Multisite vCloud Director With Global Load Balancing

Using Global Load Balancing to access Multisite vCloud Director (vCD) has been possible since vCD 9.0 but only worked if the tenants using it had services in each site. If a Provider had, say five sites, but a tenant only had a presence in two of them, connecting to a site in which the tenant did not have service would result in a failed login. All this has changed in vCloud Director 10.0.

A couple of years ago, in the Architecting Multisite vCloud Director white paper I wrote about the way we allowed vCloud Director sites to be federated (we call it “associated”) with each other. Back in vCD 9.0 this didn’t do much, but we had big plans for it. How things have moved on across two years and four major releases.

The back-story

TL;DR - Just take me to the interesting new stuff!

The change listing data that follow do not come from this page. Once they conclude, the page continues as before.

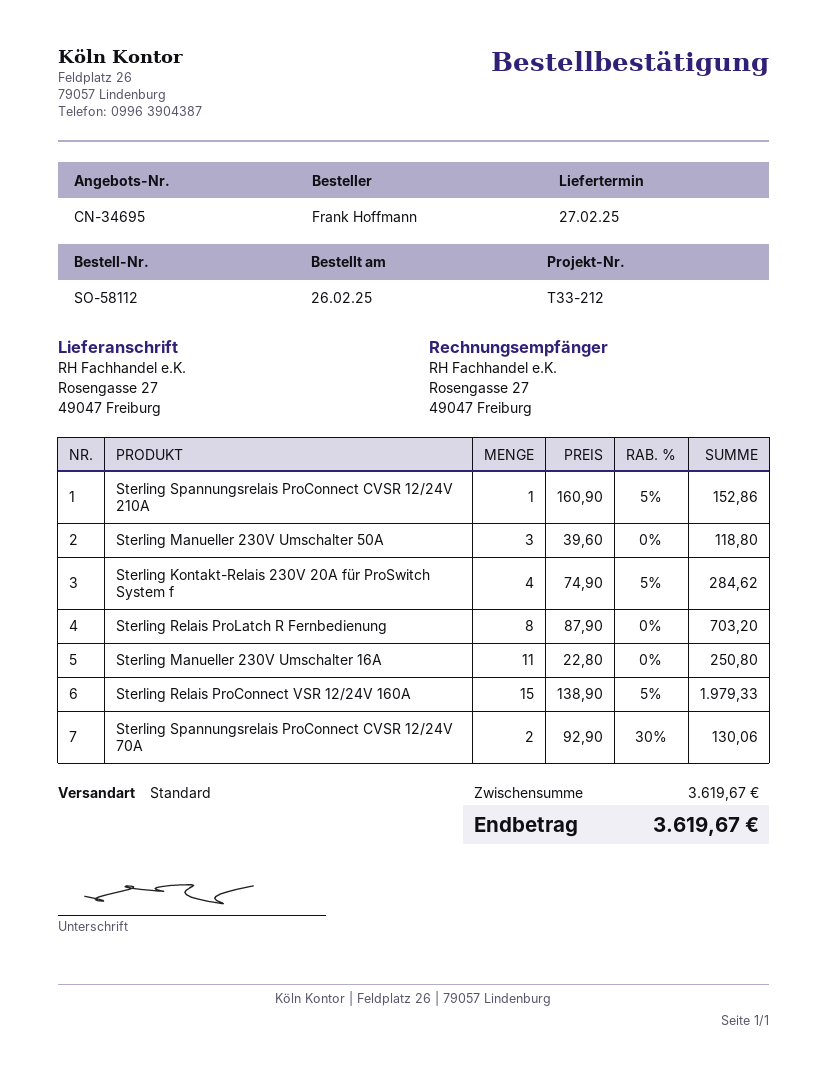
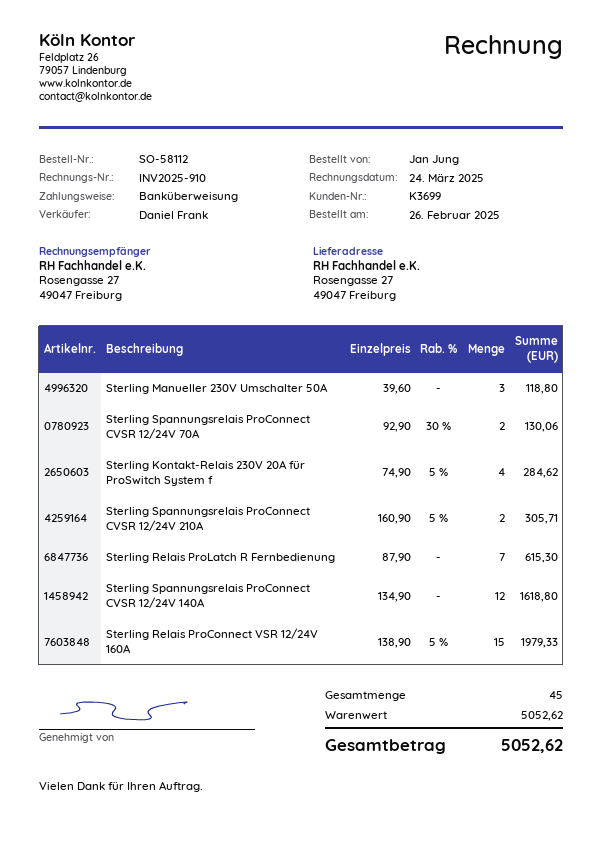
ordered by: Frank Hoffmann -> Jan Jung
Sterling Spannungsrelais ProConnect CVSR 12/24V 210A: 1 x 160.90 - 5% = 152.86 -> 2 x 160.90 - 5% = 305.71
Sterling Relais ProLatch R Fernbedienung: 8 x 87.90 = 703.20 -> 7 x 87.90 = 615.30
Sterling Manueller 230V Umschalter 16A: 11 x 22.80 = 250.80 -> none
Sterling Spannungsrelais ProConnect CVSR 12/24V 140A: none -> 12 x 134.90 = 1618.80
subtotal: 3619.67 -> 5052.62
total: 3619.67 -> 5052.62

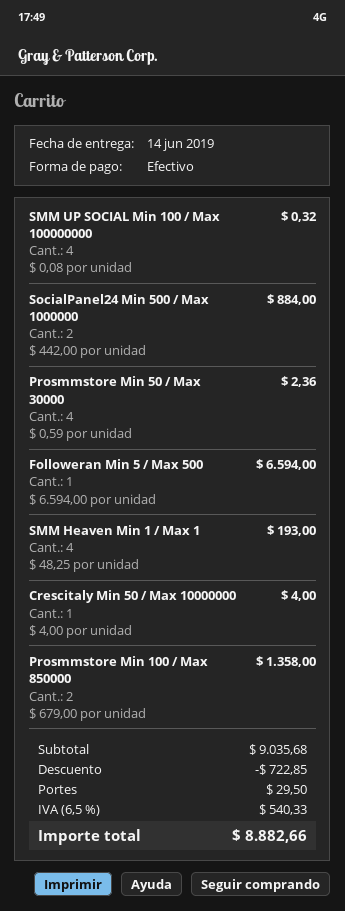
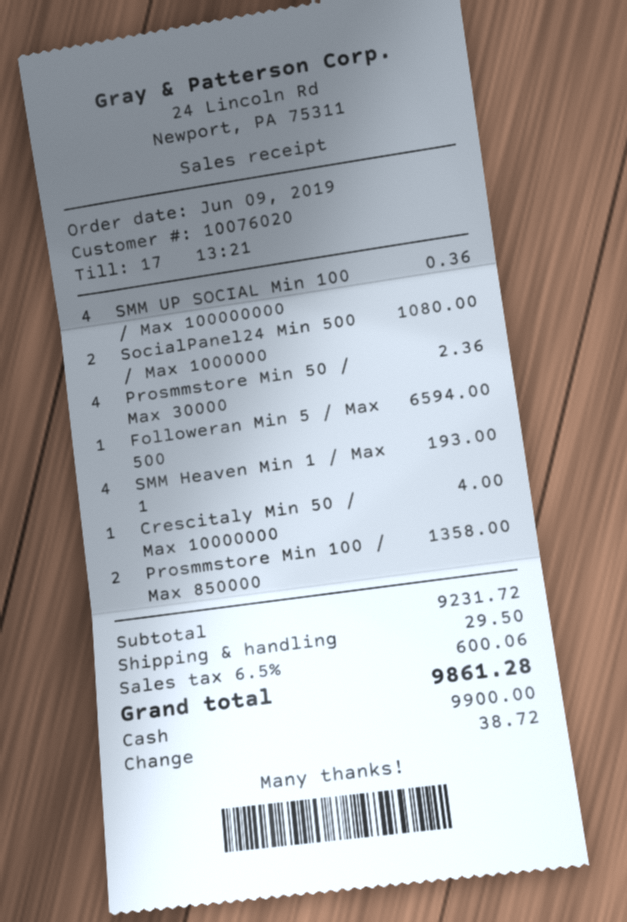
SMM UP SOCIAL Min 100 / Max 100000000: 4 for 0.32 -> 4 for 0.36
SocialPanel24 Min 500 / Max 1000000: 2 for 884.00 -> 2 for 1080.00
subtotal: 9035.68 -> 9231.72
discount: 722.85 -> none
tax: 6.5% = 540.33 -> 6.5% = 600.06
total: 8882.66 -> 9861.28

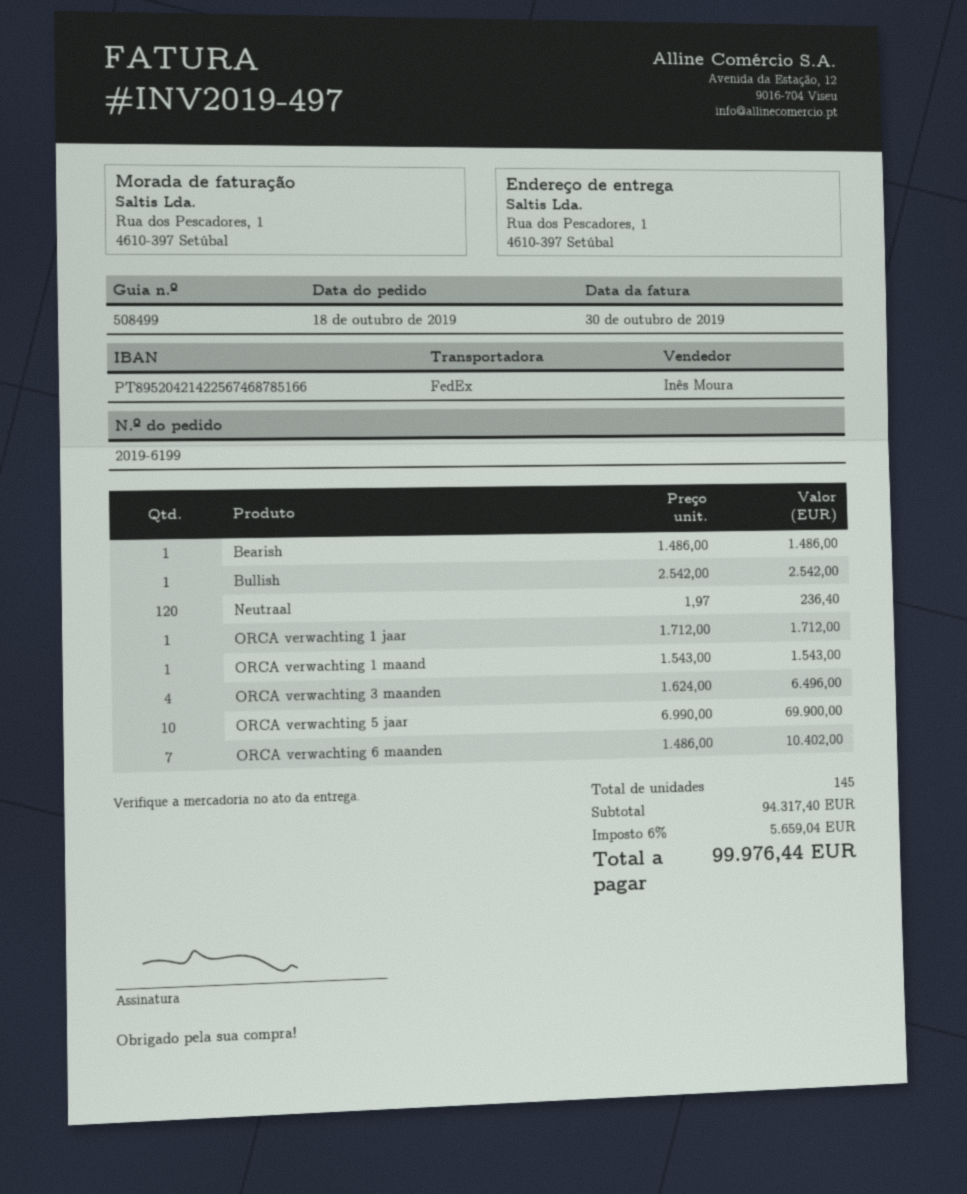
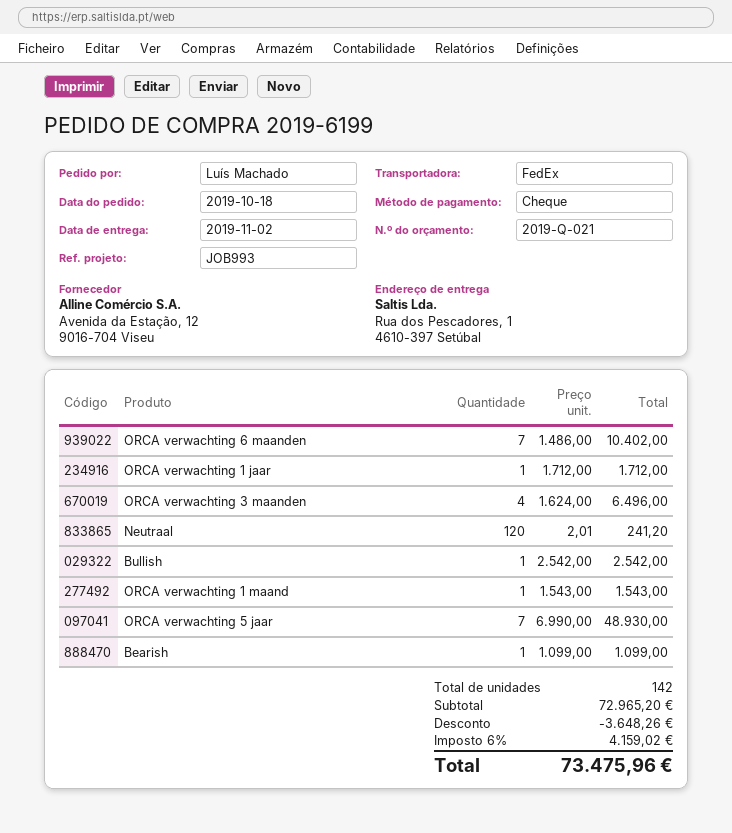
Bearish: 1 x 1486.00 = 1486.00 -> 1 x 1099.00 = 1099.00
Neutraal: 120 x 1.97 = 236.40 -> 120 x 2.01 = 241.20
ORCA verwachting 5 jaar: 10 x 6990.00 = 69900.00 -> 7 x 6990.00 = 48930.00
total quantity: 145 -> 142
subtotal: 94317.40 -> 72965.20
discount: none -> 3648.26
tax: 6% = 5659.04 -> 6% = 4159.02
total: 99976.44 -> 73475.96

In vCloud Director 9.0 we introduced the idea of “Multisite”, but its apparent usefulness was limited. At least on the surface, but more on that in a moment. It allowed Cloud Providers to associate their vCD instances together. This allowed a level of secured communications between different sites. With this in place, the Provider or Tenant could then associate their Organizations (Orgs) across those sites. Once this was complete, magic happened! Well, some magic. Behind the scenes lots of cool stuff was in motion, but at the GUI level, the users who logged into an associated Org (we call it a “member of the association”) would see a menu item with an icon of some “Datacenters” which allowed them to easily switch their view between each of their member sites.

Here’s what it looked like in my two-site lab. We’re currently connected to my test Org in Site-A, so the only option is to “switch to” my TestOrg in Site-B.

The hero of the piece

The clever part which enabled this was, and still is, hidden within those association steps. Associating sites allows vCD instances to securely communicate with each other at the System level. Associating Organizations allows vCD instances to securely communicate with each other at the Org / User level. We’ve used this over the versions since it was introduced to bring more and more functionality. Here’s an example Tenant Admin view from vCD9.7.

Here you can see (click the image for the larger version if this is too blurry), that the Tenant UI creates a consolidated view of the resources from a number of sites (although, just one in this lab), showing both Org VDCs (T1-OVDC and T1-K8S) and dedicated vCenters through a feature called “Central Point of Management”, or CPoM for short.

The image above was grabbed from the brilliant "vCloud Director for Service Providers" Hands on Lab. If you would like to explore the features of vCD or any of the other VMware Cloud Provider Platform software features, check out HOL-2083-01-HBD and the other VCPP labs, for free, over at labs.hol.vmware.com

In the early Multisite releases, other than pre-authenticating between sites, neither vCD or the client GUI needed to do much heavy lifting so we didn’t anticipate a limit to the number of vCD instances which could be associated. As the GUI has grown to provide much richer multisite information, this is no longer the case. When the GUI is launched in a user’s browser, there’s a flurry of traffic across the associated sites to collect this information for display. The more sites the user has services in, the longer this takes. Unfortunately, this has led to a limit of ten associated Sites / Orgs.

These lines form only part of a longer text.